/---

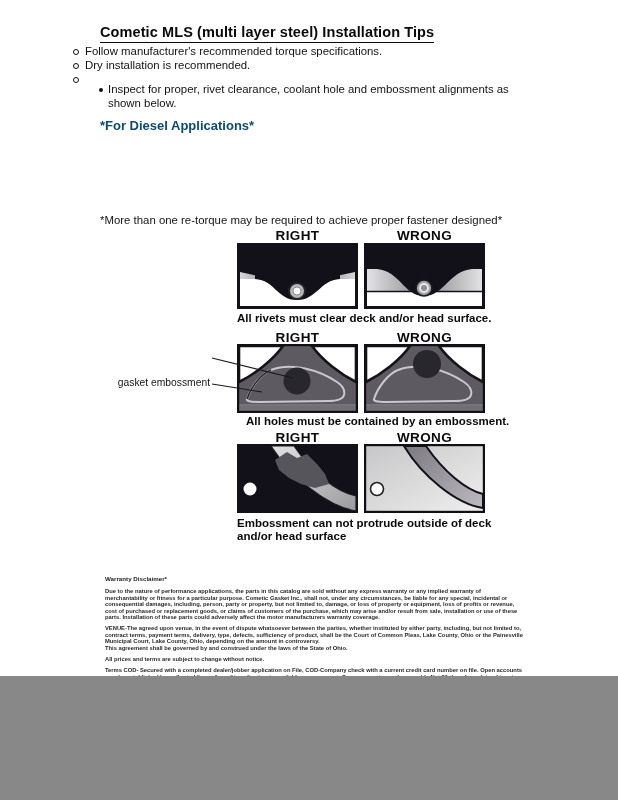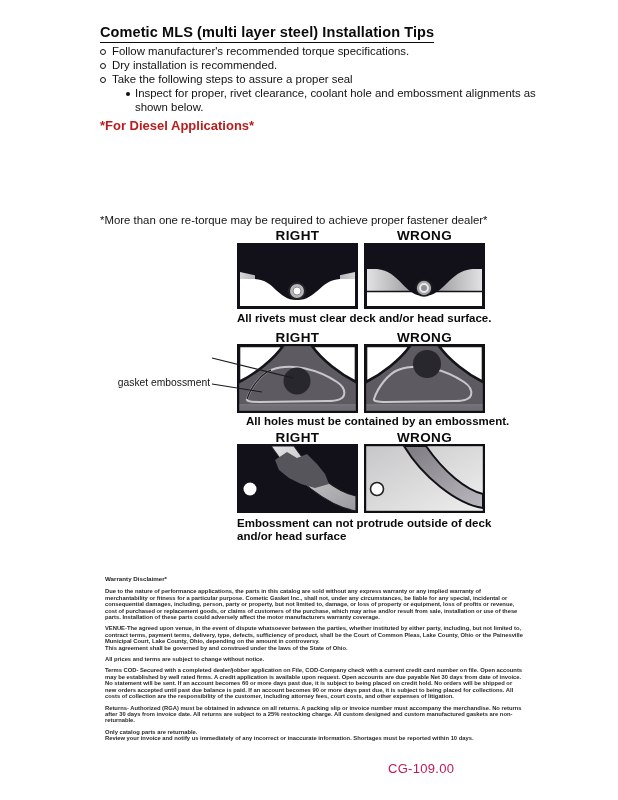--- a/index.html
+++ b/index.html
@@ -1,31 +1,31 @@
 <!DOCTYPE html>
 <html><head>
 <meta charset="utf-8">
 <style>
   html,body{margin:0;padding:0;background:#888;}
-  .page{position:relative;width:618px;height:800px;background:#ffffff;overflow:hidden;
+  .page{position:relative;width:618px;height:676px;background:#ffffff;overflow:hidden;
         font-family:"Liberation Sans", sans-serif;color:#111;}
   .abs{position:absolute;}
 
   .title{left:100px;top:24px;font-size:14.5px;font-weight:bold;color:#0a0a0a;
          border-bottom:1.6px solid #0a0a0a;padding-bottom:2px;letter-spacing:.1px;}
 
-  .bullets{left:100px;top:45px;width:440px;font-size:11.4px;line-height:13.9px;}
+  .bullets{left:73px;top:45px;width:440px;font-size:11.4px;line-height:13.9px;}
   .b-row{display:flex;align-items:flex-start;}
   .o-dot{flex:0 0 auto;width:4px;height:4px;border:1px solid #111;border-radius:50%;
          margin:4px 6px 0 0;}
   .f-dot{flex:0 0 auto;width:4px;height:4px;background:#111;border-radius:50%;
          margin:5px 5px 0 0;}
   .sub{margin-left:26px;}
 
-  .h2{left:100px;top:118px;font-size:13px;font-weight:bold;color:#b91c1c;}
+  .h2{left:100px;top:118px;font-size:13px;font-weight:bold;color:#0c4a6e;}
   .para{left:100px;width:428px;font-size:11.4px;line-height:14.6px;color:#141414;}
   .p1{top:137px;} .p2{top:170px;} .p3{top:213px;}
 
   .b-label{position:absolute;width:121px;text-align:center;font-size:13.5px;
            font-weight:bold;color:#0a0a0a;letter-spacing:.4px;}
   .diag{position:absolute;width:121px;height:69px;}
   .diag svg{display:block;}
   .caption{position:absolute;font-size:11.5px;font-weight:bold;color:#0a0a0a;
            line-height:13px;white-space:pre-line;}
 
@@ -52,30 +52,29 @@
     <div class="b-row">
       <span class="o-dot"></span>
       <span>Follow manufacturer's recommended torque specifications.</span>
     </div>
     <div class="b-row">
       <span class="o-dot"></span>
       <span>Dry installation is recommended.</span>
     </div>
     <div class="b-row">
       <span class="o-dot"></span>
-      <span>Take the following steps to assure a proper seal</span>
     </div>
     <div class="b-row sub">
       <span class="f-dot"></span>
       <span>Inspect for proper, rivet clearance, coolant hole and embossment alignments as shown below.</span>
     </div>
   </div>
 
   <div class="abs h2">*For Diesel Applications*</div>
-  <div class="abs para p3">*More than one re-torque may be required to achieve proper fastener dealer*</div>
+  <div class="abs para p3">*More than one re-torque may be required to achieve proper fastener designed*</div>
 
   <div class="b-label" style="left:237px;top:228px;">RIGHT</div>
   <div class="b-label" style="left:364px;top:228px;">WRONG</div>
 
   <div class="diag" style="left:237px;top:243px;">
     <svg width="121" height="66" viewBox="0 0 121 66">
       <defs>
         <linearGradient id="w1" x1="0" y1="0" x2="1" y2="0">
           <stop offset="0" stop-color="#d6d6d8"></stop>
             <stop offset="1" stop-color="#8f8f93"></stop>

\---

Leave the pictures out, then print every entry exactly as it reads.

--- a/index.html
+++ b/index.html
@@ -1,31 +1,31 @@
 <!DOCTYPE html>
 <html><head>
 <meta charset="utf-8">
 <style>
   html,body{margin:0;padding:0;background:#888;}
-  .page{position:relative;width:618px;height:800px;background:#ffffff;overflow:hidden;
+  .page{position:relative;width:618px;height:676px;background:#ffffff;overflow:hidden;
         font-family:"Liberation Sans", sans-serif;color:#111;}
   .abs{position:absolute;}
 
   .title{left:100px;top:24px;font-size:14.5px;font-weight:bold;color:#0a0a0a;
          border-bottom:1.6px solid #0a0a0a;padding-bottom:2px;letter-spacing:.1px;}
 
-  .bullets{left:100px;top:45px;width:440px;font-size:11.4px;line-height:13.9px;}
+  .bullets{left:73px;top:45px;width:440px;font-size:11.4px;line-height:13.9px;}
   .b-row{display:flex;align-items:flex-start;}
   .o-dot{flex:0 0 auto;width:4px;height:4px;border:1px solid #111;border-radius:50%;
          margin:4px 6px 0 0;}
   .f-dot{flex:0 0 auto;width:4px;height:4px;background:#111;border-radius:50%;
          margin:5px 5px 0 0;}
   .sub{margin-left:26px;}
 
-  .h2{left:100px;top:118px;font-size:13px;font-weight:bold;color:#b91c1c;}
+  .h2{left:100px;top:118px;font-size:13px;font-weight:bold;color:#0c4a6e;}
   .para{left:100px;width:428px;font-size:11.4px;line-height:14.6px;color:#141414;}
   .p1{top:137px;} .p2{top:170px;} .p3{top:213px;}
 
   .b-label{position:absolute;width:121px;text-align:center;font-size:13.5px;
            font-weight:bold;color:#0a0a0a;letter-spacing:.4px;}
   .diag{position:absolute;width:121px;height:69px;}
   .diag svg{display:block;}
   .caption{position:absolute;font-size:11.5px;font-weight:bold;color:#0a0a0a;
            line-height:13px;white-space:pre-line;}
 
@@ -52,30 +52,29 @@
     <div class="b-row">
       <span class="o-dot"></span>
       <span>Follow manufacturer's recommended torque specifications.</span>
     </div>
     <div class="b-row">
       <span class="o-dot"></span>
       <span>Dry installation is recommended.</span>
     </div>
     <div class="b-row">
       <span class="o-dot"></span>
-      <span>Take the following steps to assure a proper seal</span>
     </div>
     <div class="b-row sub">
       <span class="f-dot"></span>
       <span>Inspect for proper, rivet clearance, coolant hole and embossment alignments as shown below.</span>
     </div>
   </div>
 
   <div class="abs h2">*For Diesel Applications*</div>
-  <div class="abs para p3">*More than one re-torque may be required to achieve proper fastener dealer*</div>
+  <div class="abs para p3">*More than one re-torque may be required to achieve proper fastener designed*</div>
 
   <div class="b-label" style="left:237px;top:228px;">RIGHT</div>
   <div class="b-label" style="left:364px;top:228px;">WRONG</div>
 
   <div class="diag" style="left:237px;top:243px;">
     <svg width="121" height="66" viewBox="0 0 121 66">
       <defs>
         <linearGradient id="w1" x1="0" y1="0" x2="1" y2="0">
           <stop offset="0" stop-color="#d6d6d8"></stop>
             <stop offset="1" stop-color="#8f8f93"></stop>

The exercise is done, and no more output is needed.